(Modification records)
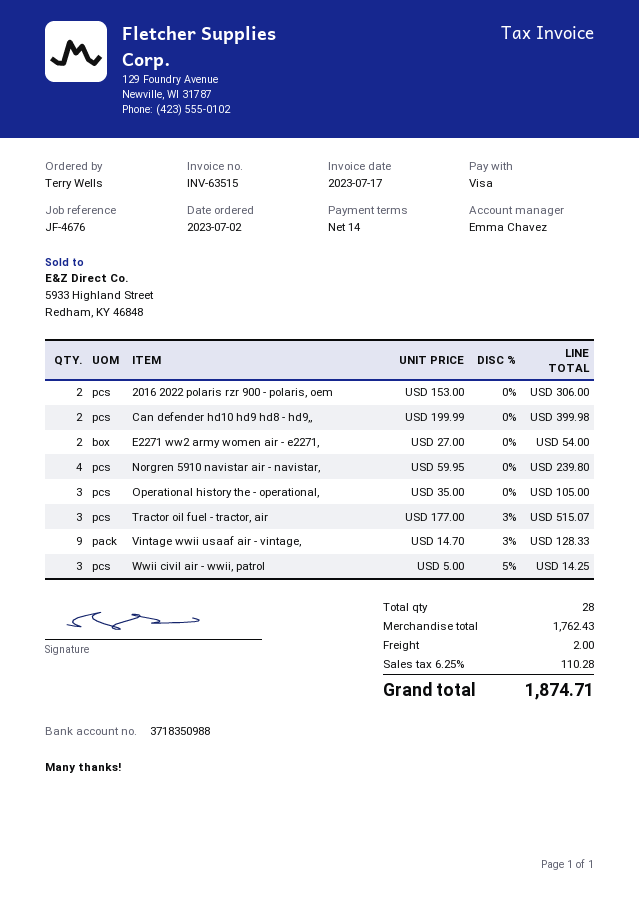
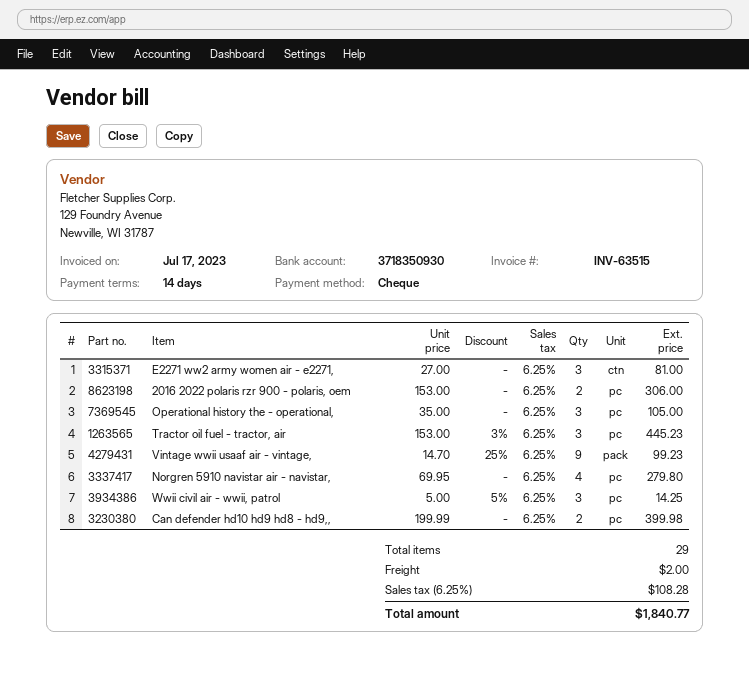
payment method: Visa -> cheque
bank account: 3718350988 -> 3718350930
E2271 ww2 army women air - e2271,: 2 x 27.00 = 54.00 -> 3 x 27.00 = 81.00
Norgren 5910 navistar air - navistar,: 4 x 59.95 = 239.80 -> 4 x 69.95 = 279.80
Tractor oil fuel - tractor, air: 3 x 177.00 - 3% = 515.07 -> 3 x 153.00 - 3% = 445.23
Vintage wwii usaaf air - vintage,: 9 x 14.70 - 3% = 128.33 -> 9 x 14.70 - 25% = 99.23
total quantity: 28 -> 29
tax: 6.25% = 110.28 -> 6.25% = 108.28
total: 1874.71 -> 1840.77

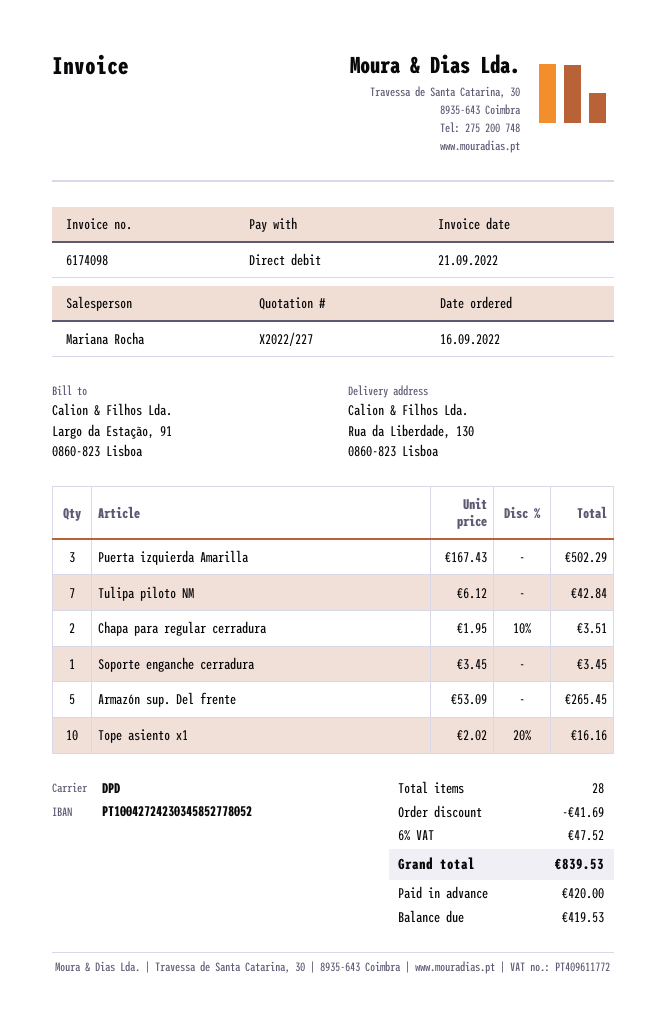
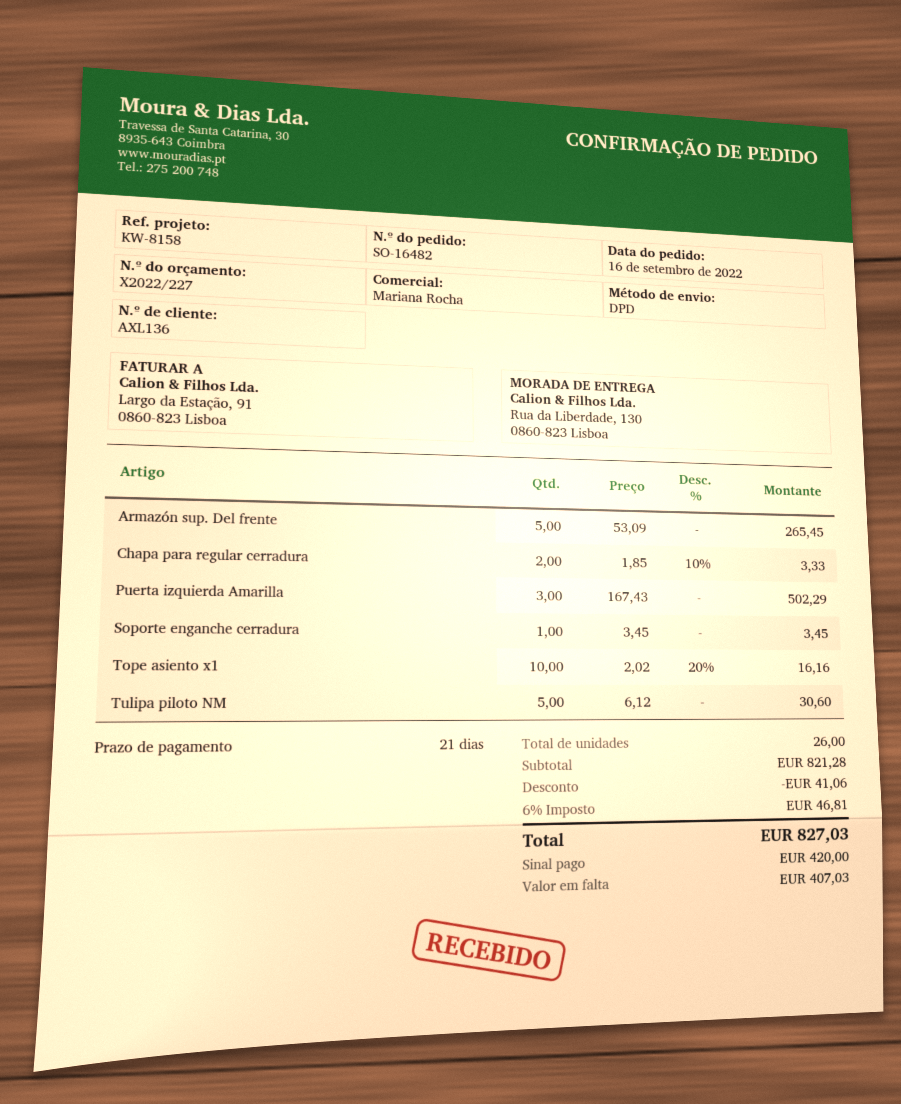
Tulipa piloto NM: 7 x 6.12 = 42.84 -> 5 x 6.12 = 30.60
Chapa para regular cerradura: 2 x 1.95 - 10% = 3.51 -> 2 x 1.85 - 10% = 3.33
total quantity: 28 -> 26
discount: 41.69 -> 41.06
tax: 6% = 47.52 -> 6% = 46.81
total: 839.53 -> 827.03
balance: 419.53 -> 407.03

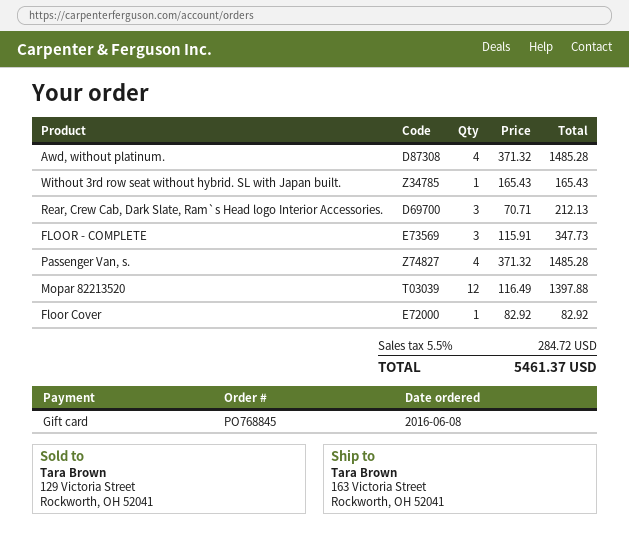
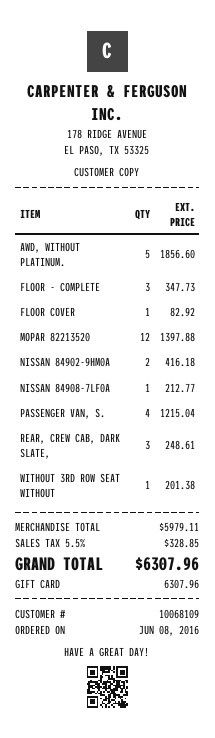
Awd, without platinum.: 4 for 1485.28 -> 5 for 1856.60
Without 3rd row seat without hybrid. SL with Japan built.: 1 for 165.43 -> 1 for 201.38
Rear, Crew Cab, Dark Slate, Ram`s Head logo Interior Accessories.: 3 for 212.13 -> 3 for 248.61
Passenger Van, s.: 4 for 1485.28 -> 4 for 1215.04
NISSAN 84902-9HM0A: none -> 2 for 416.18
NISSAN 84908-7LF0A: none -> 1 for 212.77
tax: 5.5% = 284.72 -> 5.5% = 328.85
total: 5461.37 -> 6307.96

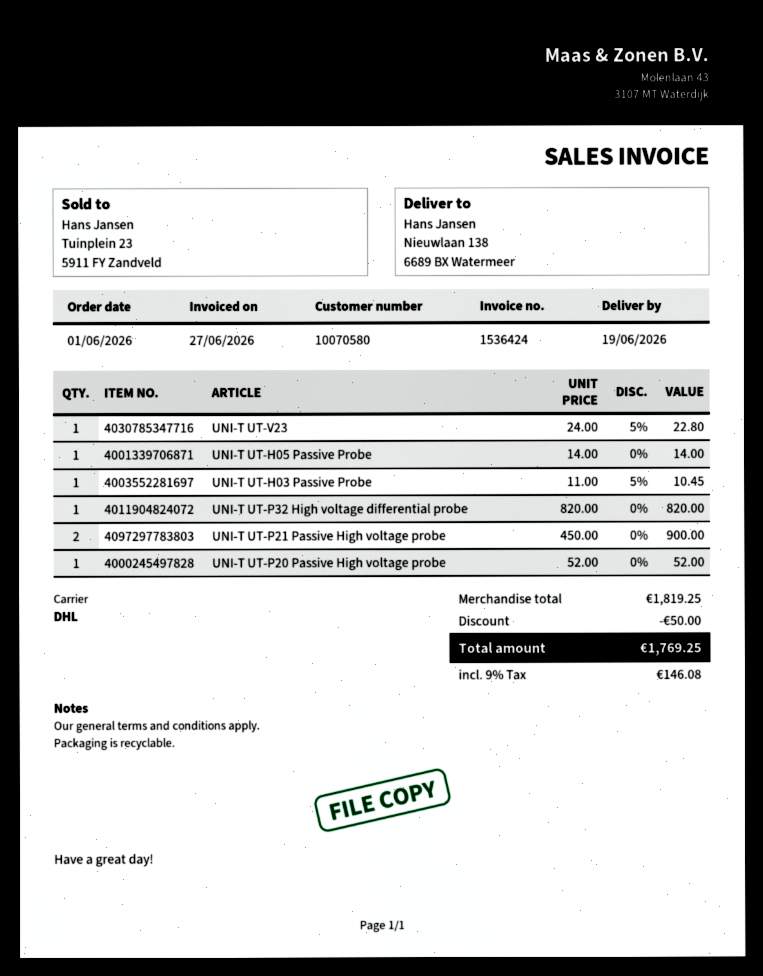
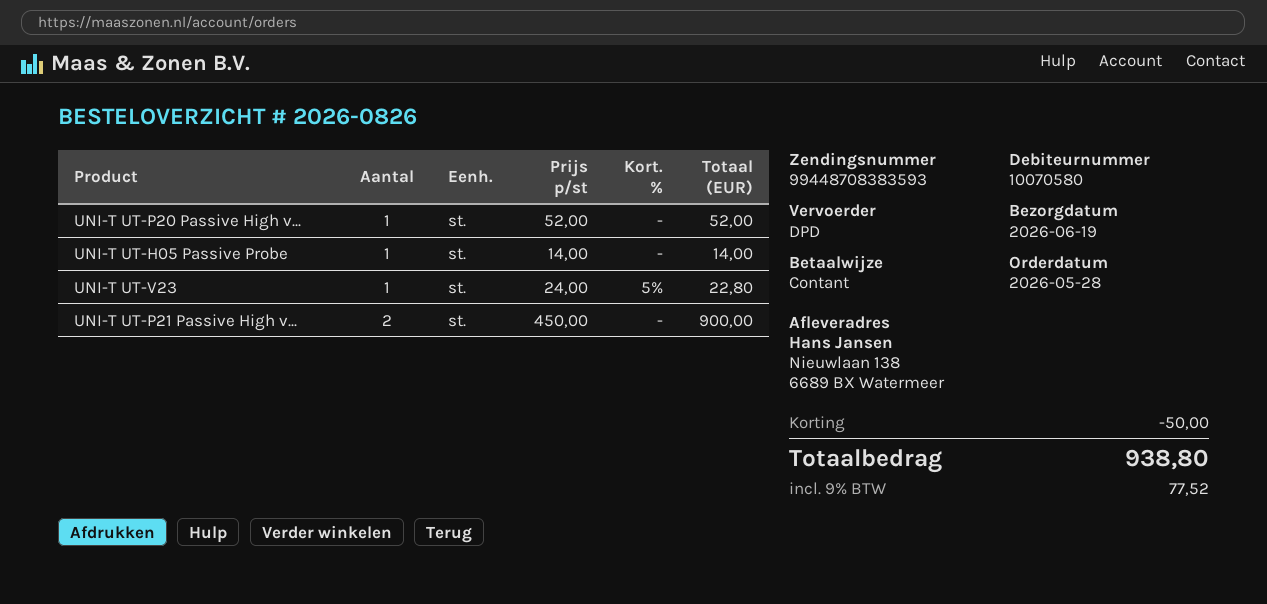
order date: 2026-06-01 -> 2026-05-28
shipping method: DHL -> DPD
UNI-T UT-H03 Passive Probe: 1 x 11.00 - 5% = 10.45 -> none
UNI-T UT-P32 High voltage differential probe: 1 x 820.00 = 820.00 -> none
tax: 9% = 146.08 -> 9% = 77.52
total: 1769.25 -> 938.80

- WHAT YOU SHOULD DO -
Tell me how many lines in the data include "quantity", giving only the number.

- RESPONSE -
2